In part, that's because the idea of a perennial contender has been dismantled by the sport's bosses.
“I don’t think you can look at like that period [circa 2004], I don’t think you can look and say, ‘Oh, teams aren’t as good now,’” one general manager said. “The rules were so favorable to the big market teams back then, it was incredible.”
There’s an inevitability at play here. You can argue for the game’s survival, the rules had to change.
Now, the reward of winning in Boston, or New York another major market may be a bit sweeter than a smaller market. The celebrity status may be greater.
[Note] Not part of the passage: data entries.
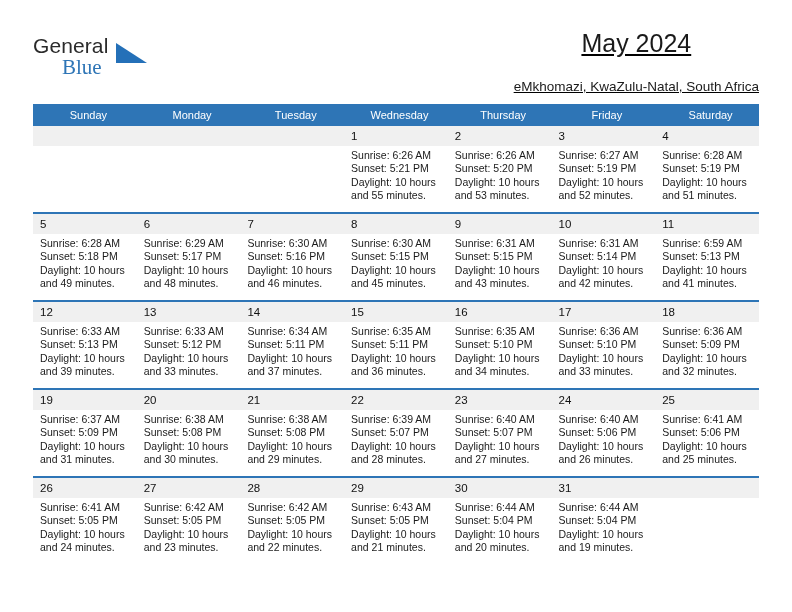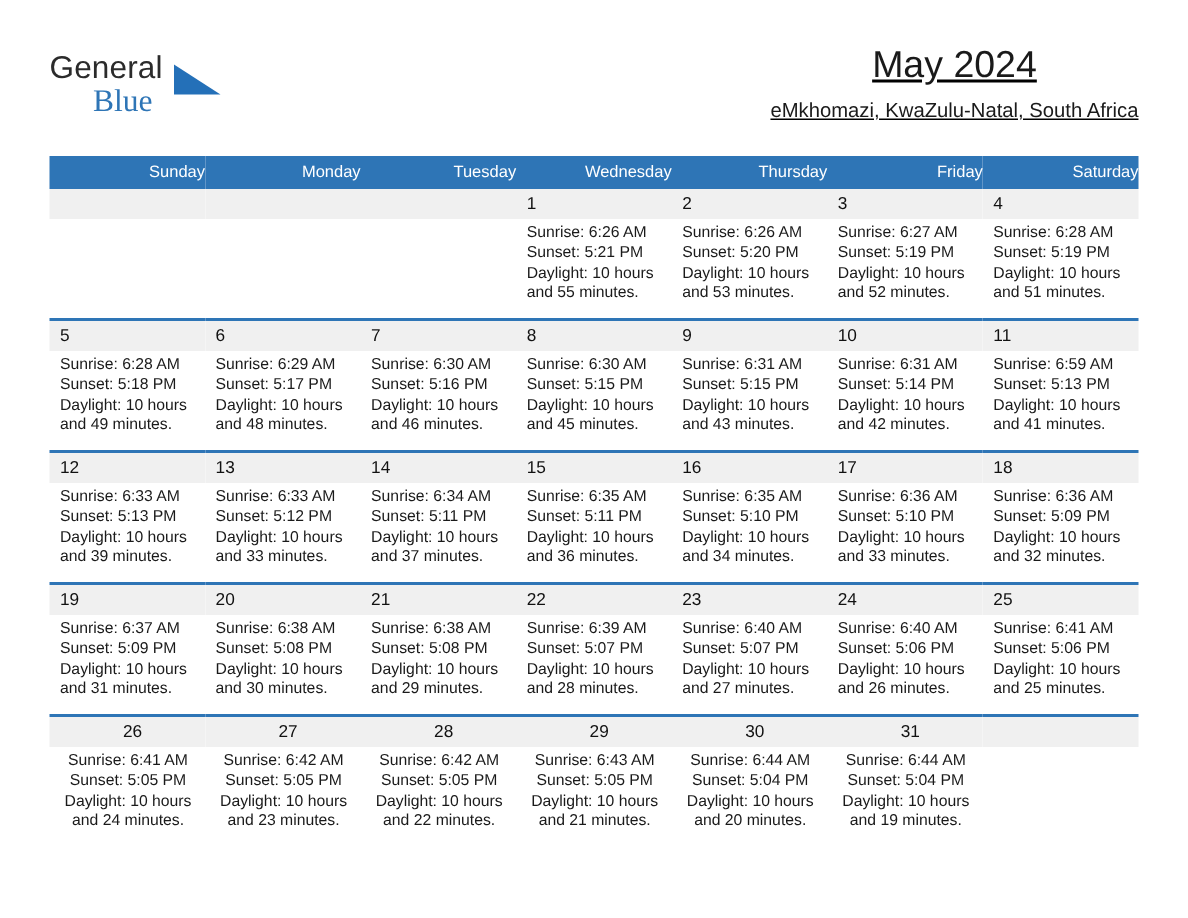"eMkhomazi, KwaZulu-Natal, South Africa" .cal-subtitle { margin-top: 7px -> 20px }
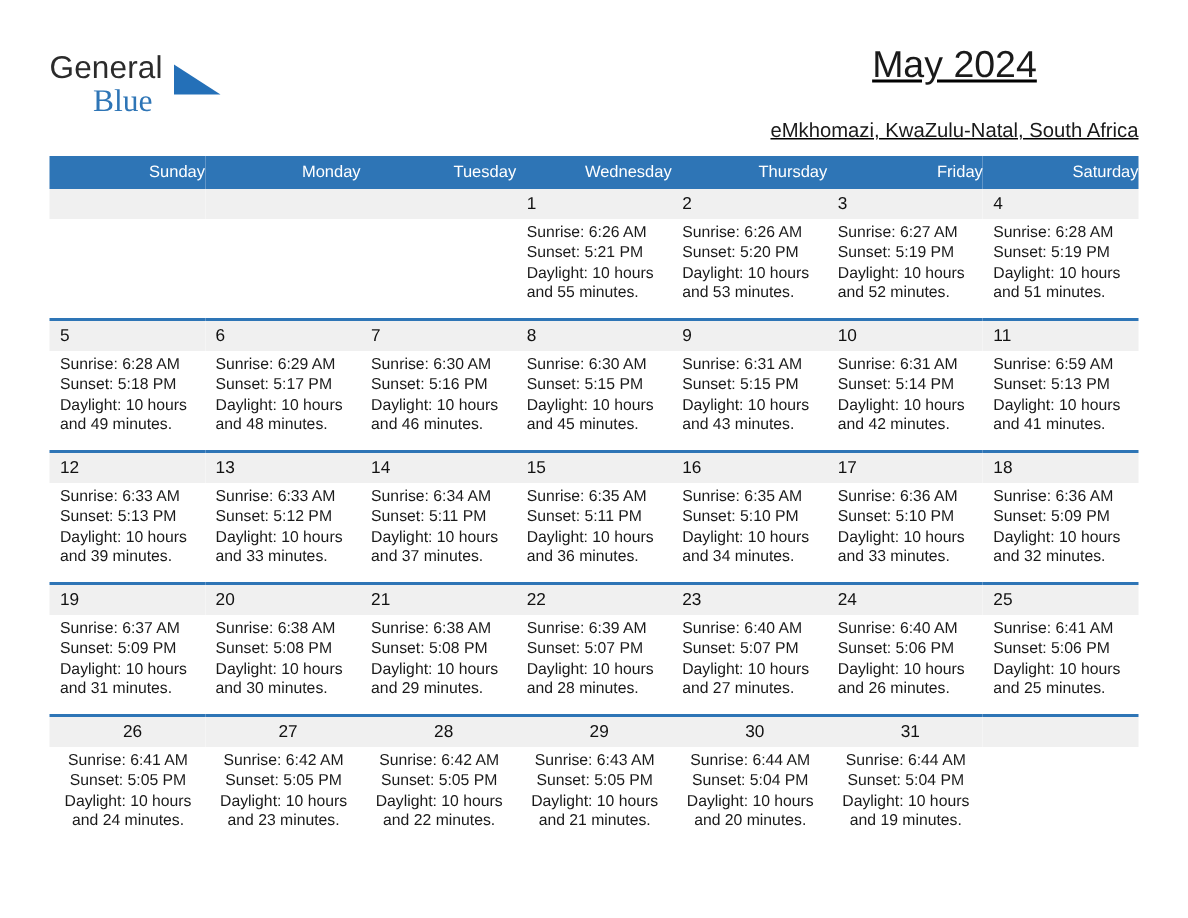"Sunday" table.cal-table th { text-align: right -> center }
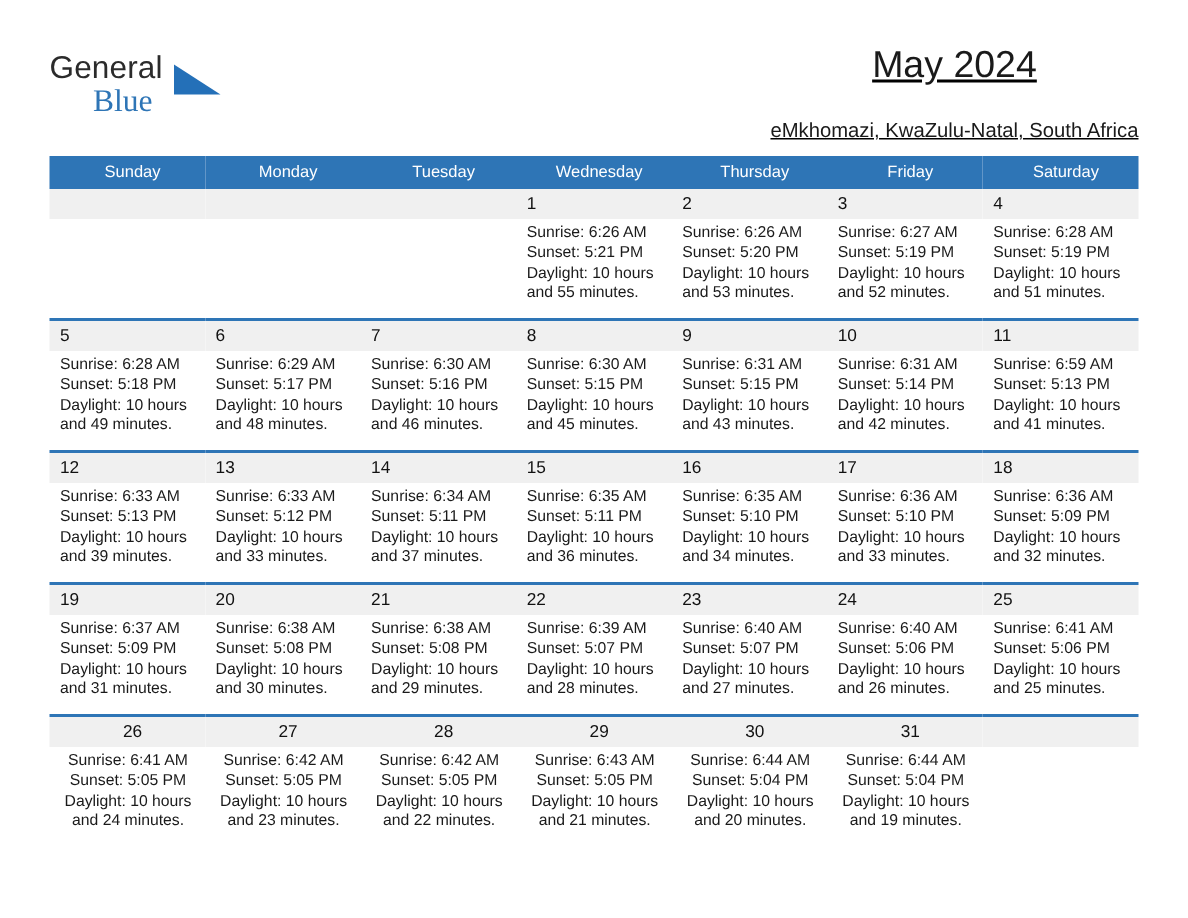"26" tr.week-row:last-child td.daycell { text-align: center -> none }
But if coming to Boston also means the fishbowl headache, that cost-benefit analysis for players probably should not be what it once was. If dollars are near equal, maybe Boston is no longer the place you just have to be.
Some people will want to be in Boston for the pressure and passion, for the legacy, for the elements that have always been in place. The Red Sox still have an advantage compared to, say, the Brewers.
But the imperative Alex Rodriguez faced in the offseason before 2004, when the Sox and Yanks both chased him, seems to be disappearing: you don’t have to come to the Sox, and you don’t have to go to New York.
You probably do have to go to a big market to get paid the maximum amount of money as a free agent, but if the dollars aren’t too far apart, you can compete elsewhere. You can be on a good team with a lesser headache.
Do David Price and Carl Crawford set a precedent for others? Will Bryce Harper or Manny Machado — Machado, you’ll recall, has only the highest respect for the Red Sox organization — want to be paid just a bit extra to come to Boston when they're free agents?
Playing at home, as Stanton may find out, can at times be its own headache. Couple a homecoming with Hollywood, and Stanton may be asking for a different kind of nuisance than he’d find in Boston.
But decent choices are wider now. Baseball wanted it that way.